The Fund owns Richards Packaging Inc. ("Richards Packaging"), the leading packaging distributor in Canada, and third largest in North America.  Richards Packaging is a full-service packaging distributor targeting small- and medium-sized North American businesses.  Richards Packaging has operated since 1912 and currently serves over 14,000 regional food, wine and spirits, cosmetic, specialty chemical, pharmaceutical and other companies from 18 locations throughout North America.

  1. Management defines EBITDA as earnings before amortization, exceptional gains, contingent consideration revaluation, financial expenses, unrealized losses and dividends on exchangeable shares, share of income - Vision and taxes.  EBITDA is the same as profit from operations as outlined in the annual financial statements after adding back amortization, exceptional gains and contingent consideration.  Management believes that in addition to net income, EBITDA is a useful supplemental measure for investors of earnings available for distribution prior to debt service, capital expenditures and taxes.  Management uses this measure as a starting point in the determination of earnings available for distribution to Unitholders and exchangeable shareholders.  In addition, EBITDA is intended to provide additional information on the operating performance.    This earnings measure should not be construed as an alternative to net income or as an alternative to cash flows from operating, investing and financing activities as a measure of liquidity and cash flows.  EBITDA does not have a standardized meaning prescribed by IFRS and therefore the method of calculating EBITDA may not be comparable to similar measures presented by other companies.
  2. Management defines distributable cash flow, in accordance with Richards Packaging's credit agreement, as EBITDA less interest , cash income tax expense and maintenance capital expenditures.  Free cash flow is distributable cash flow less distributions.  The objective of presenting these measures is to calculate the amount which is available for distribution to Unitholders or exchangeable shareholders and to determine the amount available to fund increases in working capital or expansion capital.   Investors are cautioned that distributable cash flow should not be construed as an alternative to cash flow from operating, investing and financing activities as a measure of liquidity and cash flows.  Distributable cash flow does not have a standardized meaning prescribed by IFRS therefore the method of calculating distributable cash flow may not be comparable to similar measures presented by other companies.
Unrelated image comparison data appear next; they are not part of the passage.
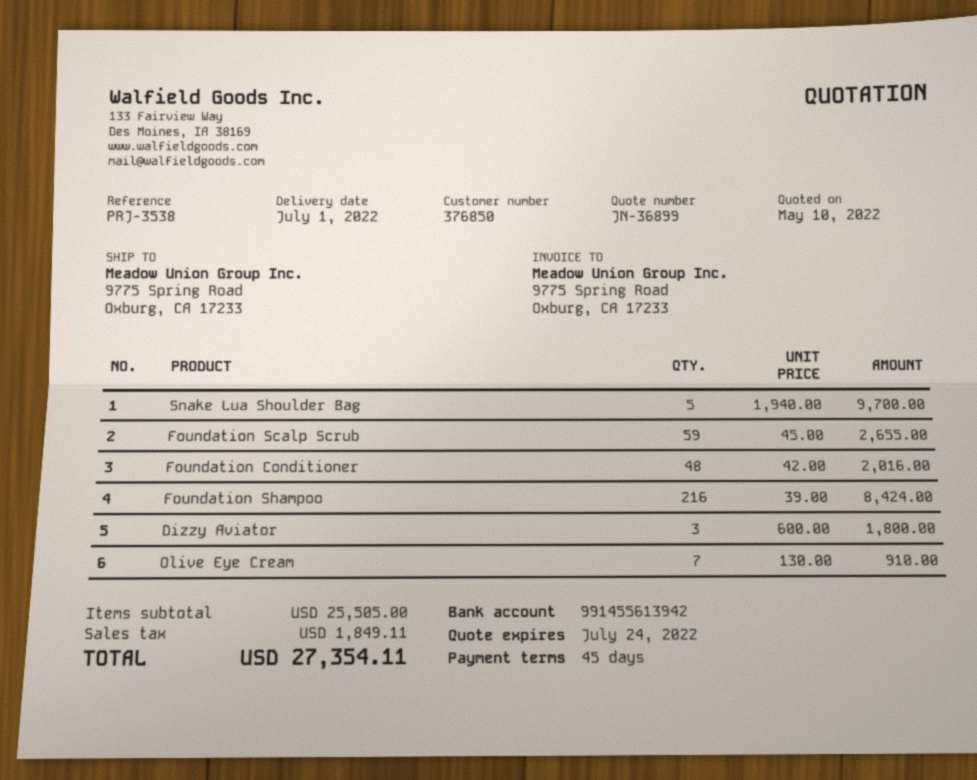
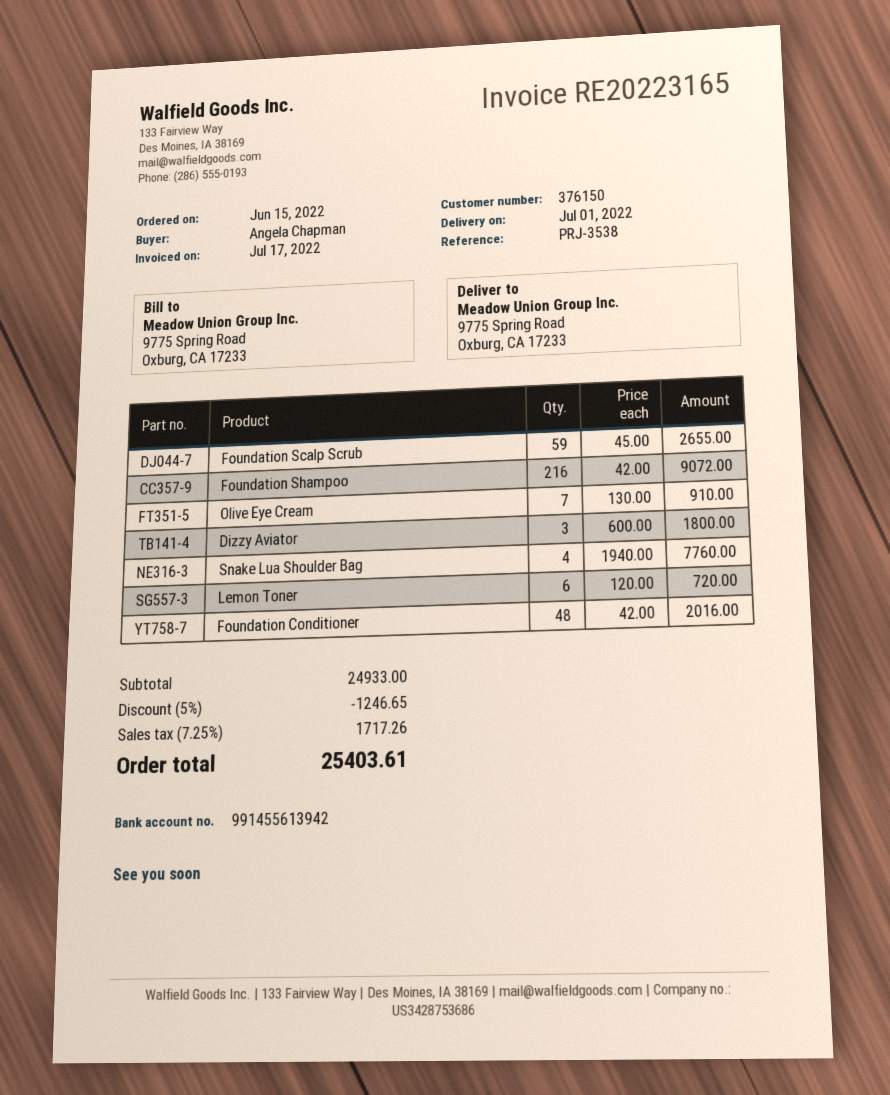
customer number: 376850 -> 376150
Snake Lua Shoulder Bag: 5 x 1940.00 = 9700.00 -> 4 x 1940.00 = 7760.00
Foundation Shampoo: 216 x 39.00 = 8424.00 -> 216 x 42.00 = 9072.00
Lemon Toner: none -> 6 x 120.00 = 720.00
subtotal: 25505.00 -> 24933.00
discount: none -> 5% = 1246.65
tax: 1849.11 -> 1717.26
total: 27354.11 -> 25403.61

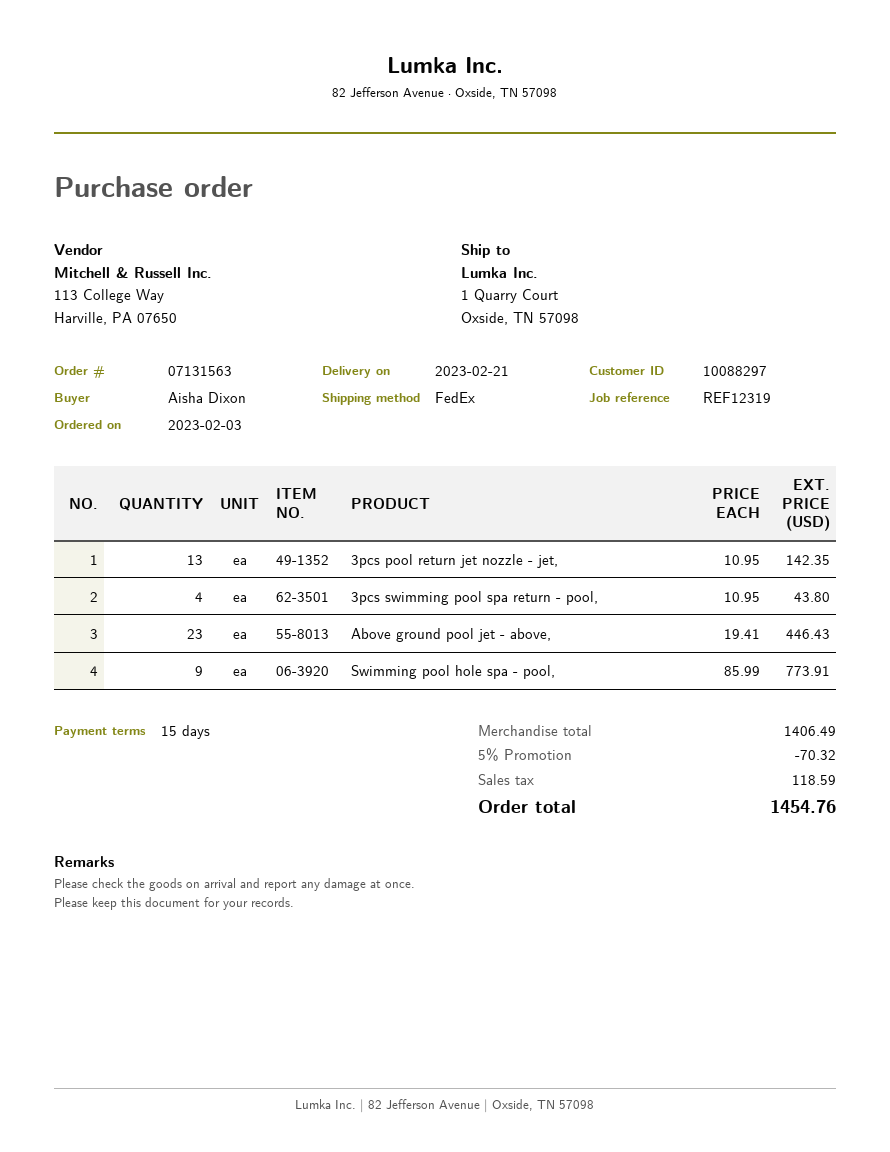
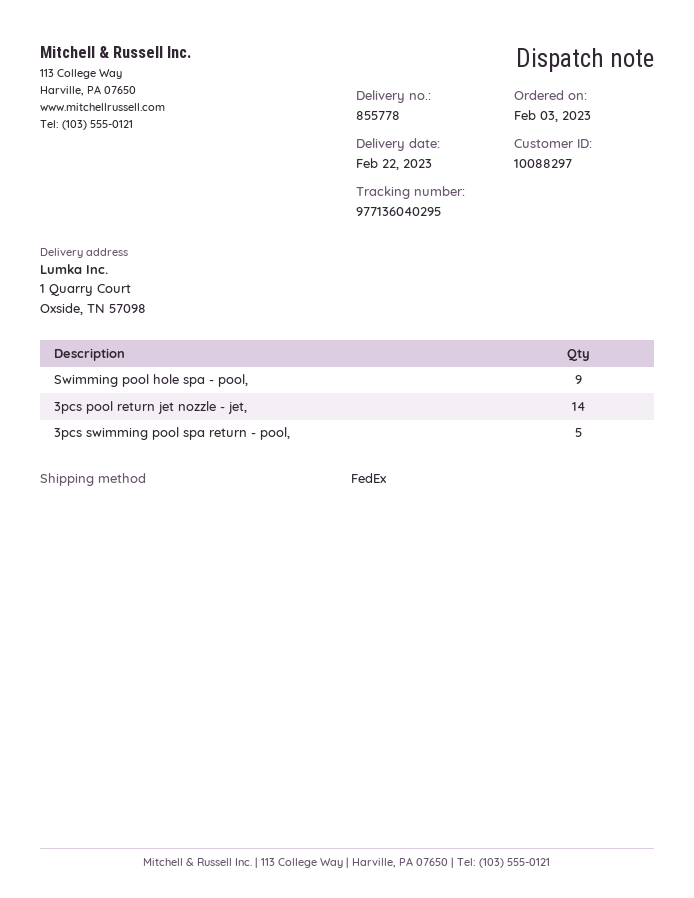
delivery date: 2023-02-21 -> 2023-02-22
3pcs pool return jet nozzle - jet,: 13 -> 14
3pcs swimming pool spa return - pool,: 4 -> 5
Above ground pool jet - above,: 23 -> none

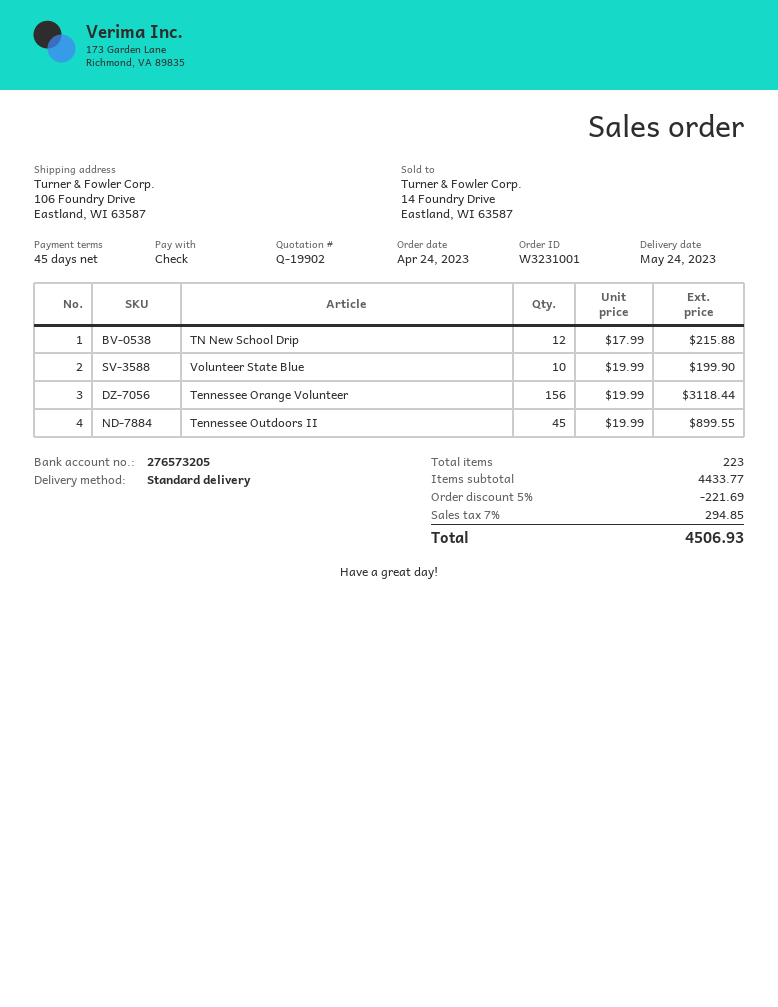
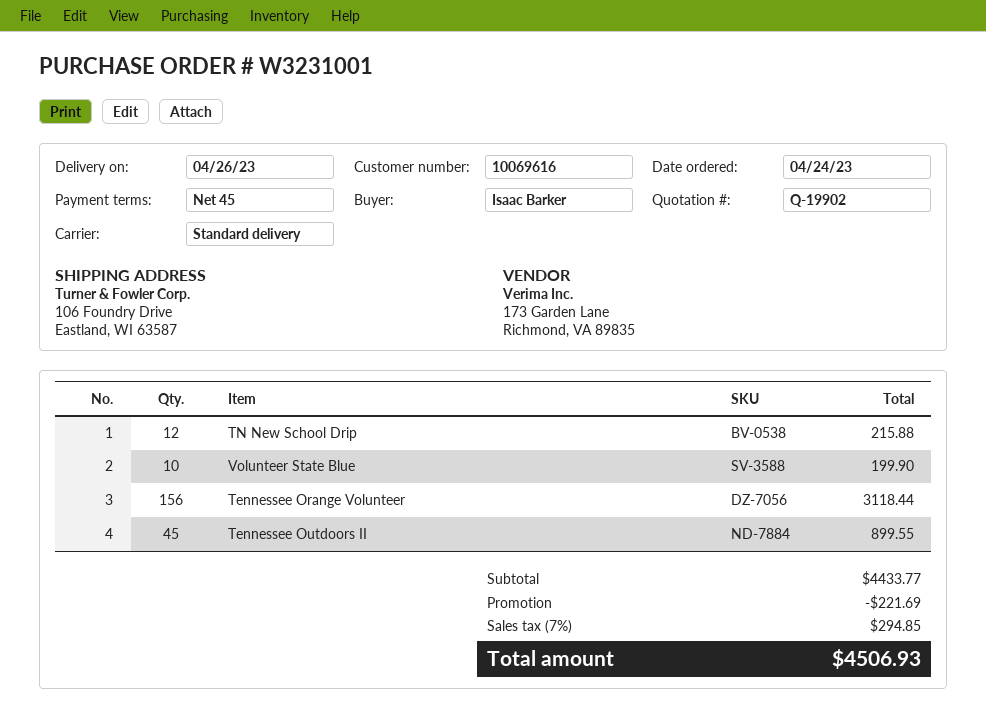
delivery date: 2023-05-24 -> 2023-04-26

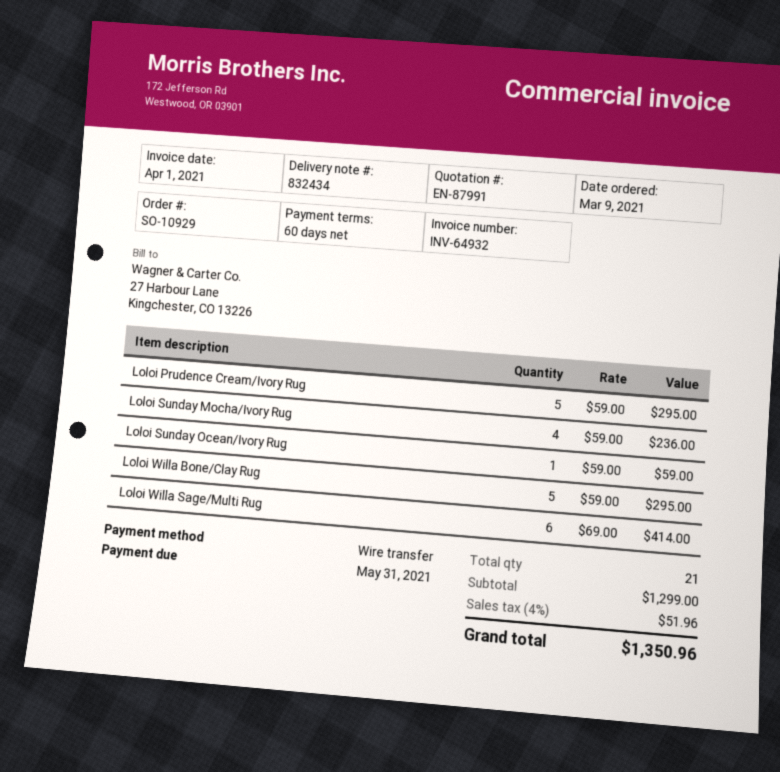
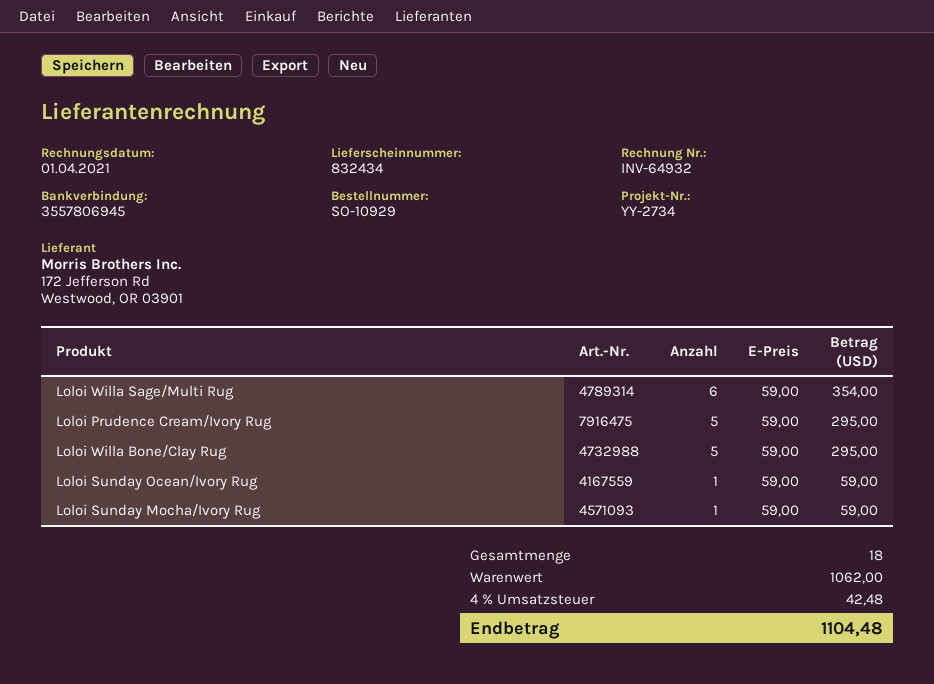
Loloi Sunday Mocha/Ivory Rug: 4 x 59.00 = 236.00 -> 1 x 59.00 = 59.00
Loloi Willa Sage/Multi Rug: 6 x 69.00 = 414.00 -> 6 x 59.00 = 354.00
total quantity: 21 -> 18
subtotal: 1299.00 -> 1062.00
tax: 4% = 51.96 -> 4% = 42.48
total: 1350.96 -> 1104.48

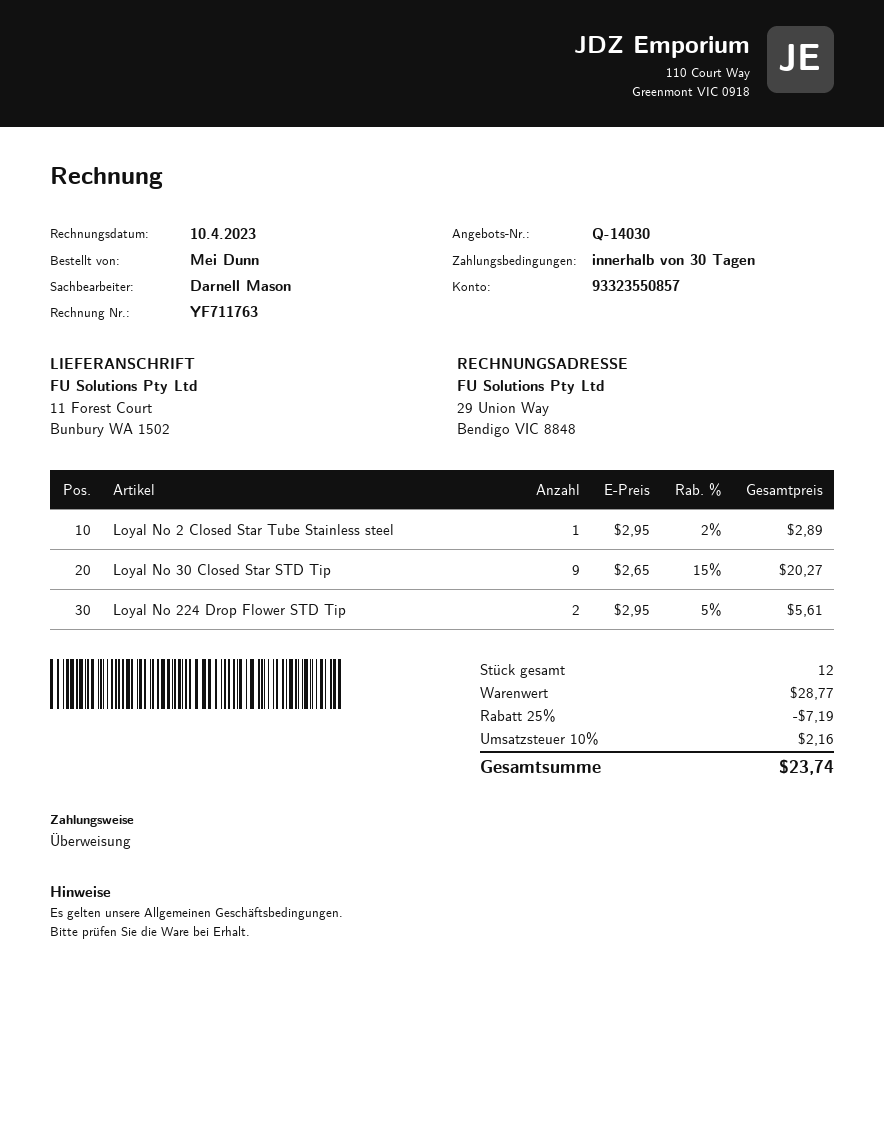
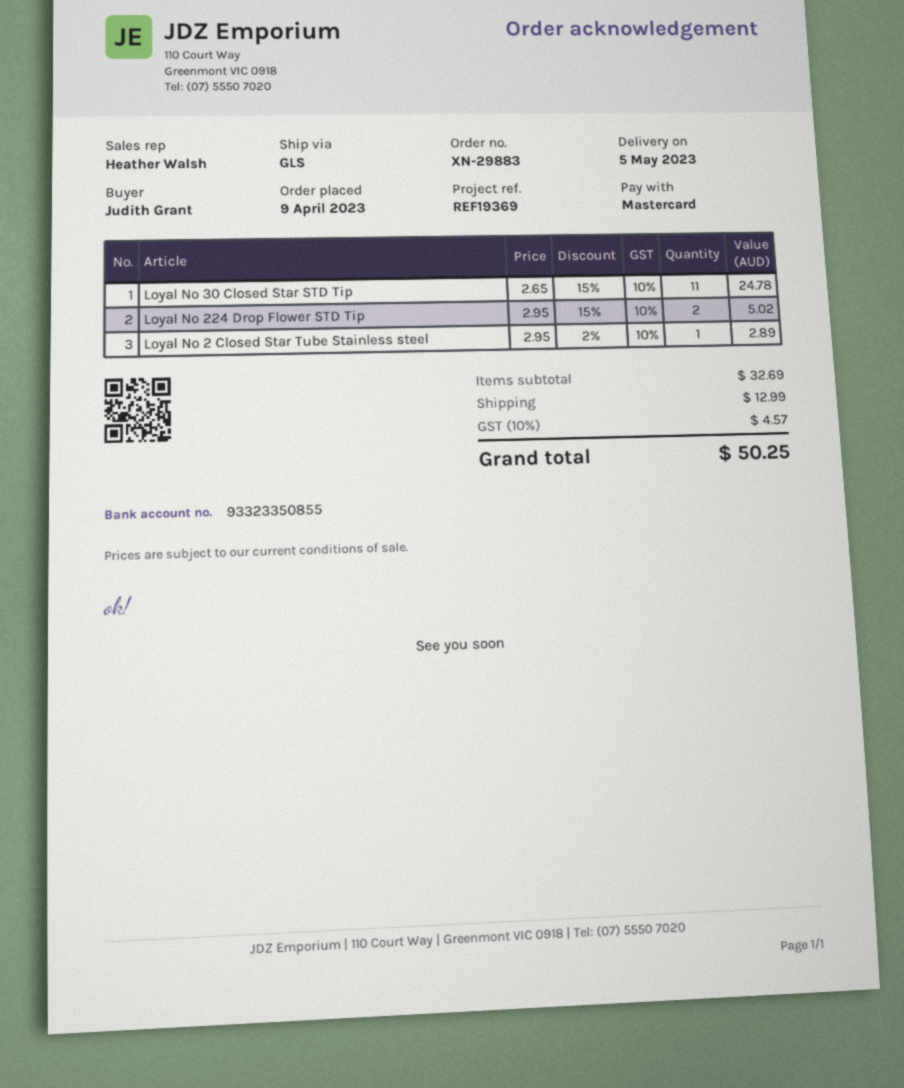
ordered by: Mei Dunn -> Judith Grant
sales rep: Darnell Mason -> Heather Walsh
payment method: bank transfer -> Mastercard
bank account: 93323550857 -> 93323350855
Loyal No 30 Closed Star STD Tip: 9 x 2.65 - 15% = 20.27 -> 11 x 2.65 - 15% = 24.78
Loyal No 224 Drop Flower STD Tip: 2 x 2.95 - 5% = 5.61 -> 2 x 2.95 - 15% = 5.02
subtotal: 28.77 -> 32.69
discount: 25% = 7.19 -> none
shipping: none -> 12.99
tax: 10% = 2.16 -> 10% = 4.57
total: 23.74 -> 50.25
  3. Management defines payout ratio as distributions and dividends declared over distributable cash flow 2 . The objective of presenting this measure is to calculate the percentage of actual distributions in comparison to the amount available for distribution.  Payout ratio does not have a standardized meaning prescribed by IFRS. The method of calculating the payout ratio may not be comparable to similar measures presented by other companies.
  4. This release contains certain forward looking information and statements within the meaning of applicable securities laws (collectively "Statements") regarding future growth potential, results of operations, performance and business prospects and opportunities of the Fund. The Statements are frequently identified by the use of such words as "will", "may", "could", "expect", "plan", "anticipate", "believe" and other similar terminology. These Statements reflect management's current beliefs and are based on information currently available to the management of Richards Packaging.  A number of factors could cause actual events or results to differ materially from those predicted, expressed or implied in the Statements.  Factors that could cause such differences include, among other things, changes in customer and supplier relationships, competition in the industry, inventory obsolescence, trade risks in respect to foreign suppliers and fluctuations in foreign exchange and interest rates.  Although the Statements contained in this release are based upon what management believes to be reasonable assumptions, there can be no assurance that actual results will be consistent with these Statements.  These Statements are made as of the date of this release and the Fund assumes no obligation to update or revise them to reflect new events or circumstances.